There must have been thousands of such events, small phenomena to trip the wires of sensitive artists, to make them look again at what they had always presumed, to ask: “But is it so? Has our own language and experience somehow corrupted our visual sense?  What is really there when we look at a thing?”

I believe that modern art is simply the struggle to shed the chains of symbology to find new ways to interpret and experience the world.  Monet painted Rouen Cathedral then asked himself, “Is that really what it looks like?” Then he went back and did it again, and again, and again at all different times of day trying to rid himself of his preconceived ideas of “What is Rouen Cathedral?” He found to his immense satisfaction that there was not simply one cathedral but an infinite number of them, as many cathedrals as you could be bothered to look at presuming you had the time. He changed his post of observation, not in space, but in time and said, “See, look what a difference this makes.”

Cézanne did something similar with Monte Sainte Victoire, painting it again and again but changing his physical point of view. Monet reflected on the difference in light based on time of day. Cézanne reflected on the difference in light created by things the light itself illuminated. Cézanne noticed that the quality of light was interdependent with the observer’s point of view as well as the lighted object itself. Shine a light in a room and get one effect; shine it in the same room but into a mirror first and the effect is very different. This ought to be pretty obvious, but surprisingly it was a fairly new idea. Cézanne often ignores shadows altogether. They are irrelevant and unreliable. Cézanne recognizes that light is everything, that without it nothing exists visually. Further he recognizes that it is constant, that light itself does not change, but rather we change based on how we view it.

This still life is a lesson from Cézanne on point of view. Within a single painting he is showing us reality from at least four directions. The perspective changes based on where the observer chooses to stand. Specifically, one perspective addresses the view from the upper left hand corner looking down and right to the open-mouth jug and the contents of the basket; one from the left hand midpoint of the canvas looking right to the body of the basket, and the teapot and creamer; one from the bottom right hand half of the canvas looking up at the basket; and one from just below the right hand midpoint looking into the handle of the basket.  It is always the same picture of course, but the focal point of the picture changes based on your point of observation, as does the quality of light in the picture. It fools your brain much as copying a picture upside down can do, but far more impressively because your mind accepts the picture from all these disparate views just fine.
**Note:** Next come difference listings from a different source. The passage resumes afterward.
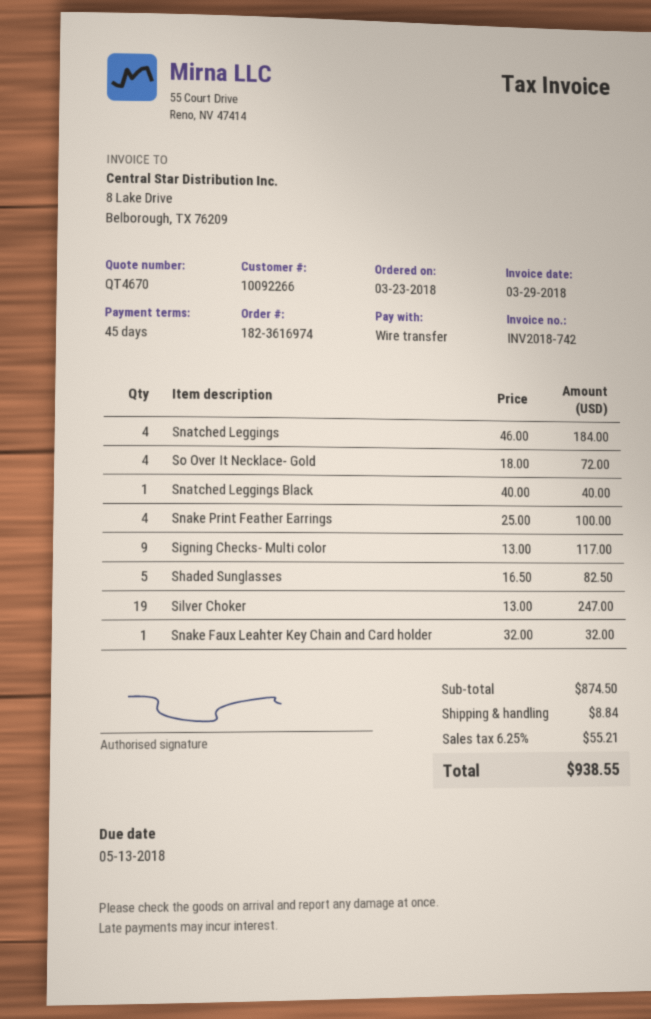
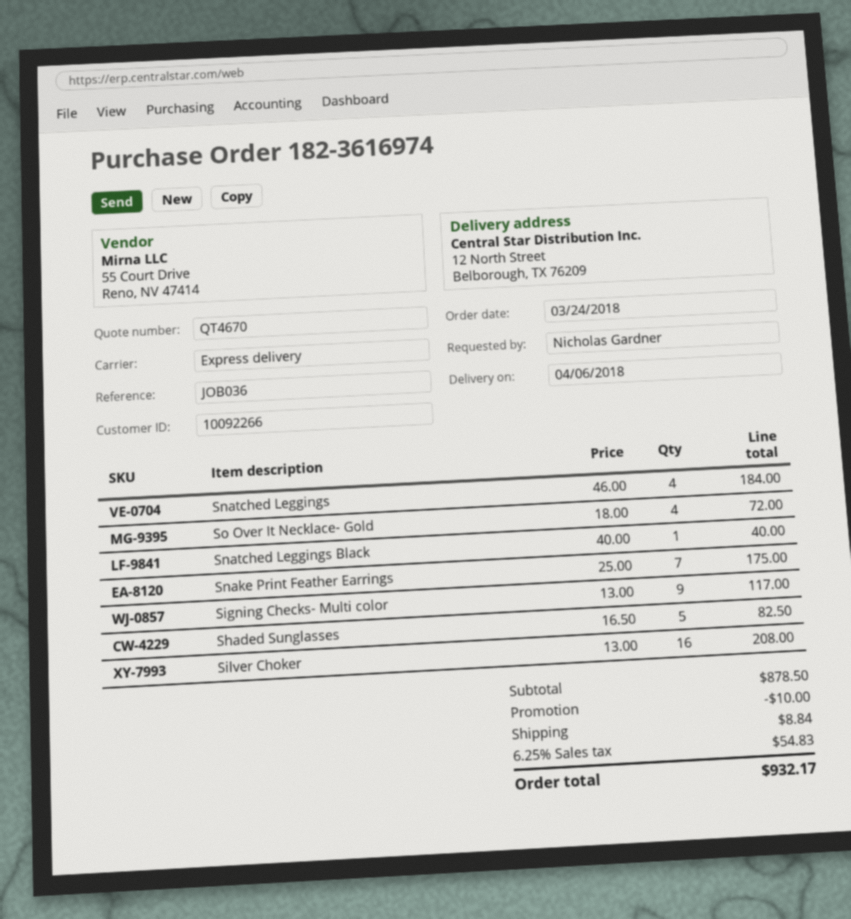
order date: 2018-03-23 -> 2018-03-24
Snake Print Feather Earrings: 4 x 25.00 = 100.00 -> 7 x 25.00 = 175.00
Silver Choker: 19 x 13.00 = 247.00 -> 16 x 13.00 = 208.00
Snake Faux Leahter Key Chain and Card holder: 1 x 32.00 = 32.00 -> none
subtotal: 874.50 -> 878.50
discount: none -> 10.00
tax: 6.25% = 55.21 -> 6.25% = 54.83
total: 938.55 -> 932.17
In fact, it probably hardly notices anything different. But Cézanne wants you to know and understand that this is not an accident, that he is deliberately playing with your conceptions. Notice the table’s front edge. See anything amiss there? Cézanne is toying with the planes of reality and he’s telling us outright, “You never noticed anything wrong until I made you look.

Cézanne knew that light was the real gift. Light is everything. It is all that matters. Without it we cannot exist.  And light is the same everywhere. This message works for writers, too. The post of observation makes all the difference. Two men sit on a bench side by side and stare at a deer emerging from the wood. No matter who they are, they do not see the same deer. The deer itself hardly matters. It is the viewer who counts. Let’s say one man is the president of the NRA, the other man is the president of PETA. I say again, they do not see the same deer. That is the real lesson of Cézanne; point of view is also everything; it is also all that matters.

Because light never changes, only our perceptions of it.

Fifteen years later Einstein published his special theory of relativity which contains the immortal physics formula:

“That Cézanne, he’s got it going on.”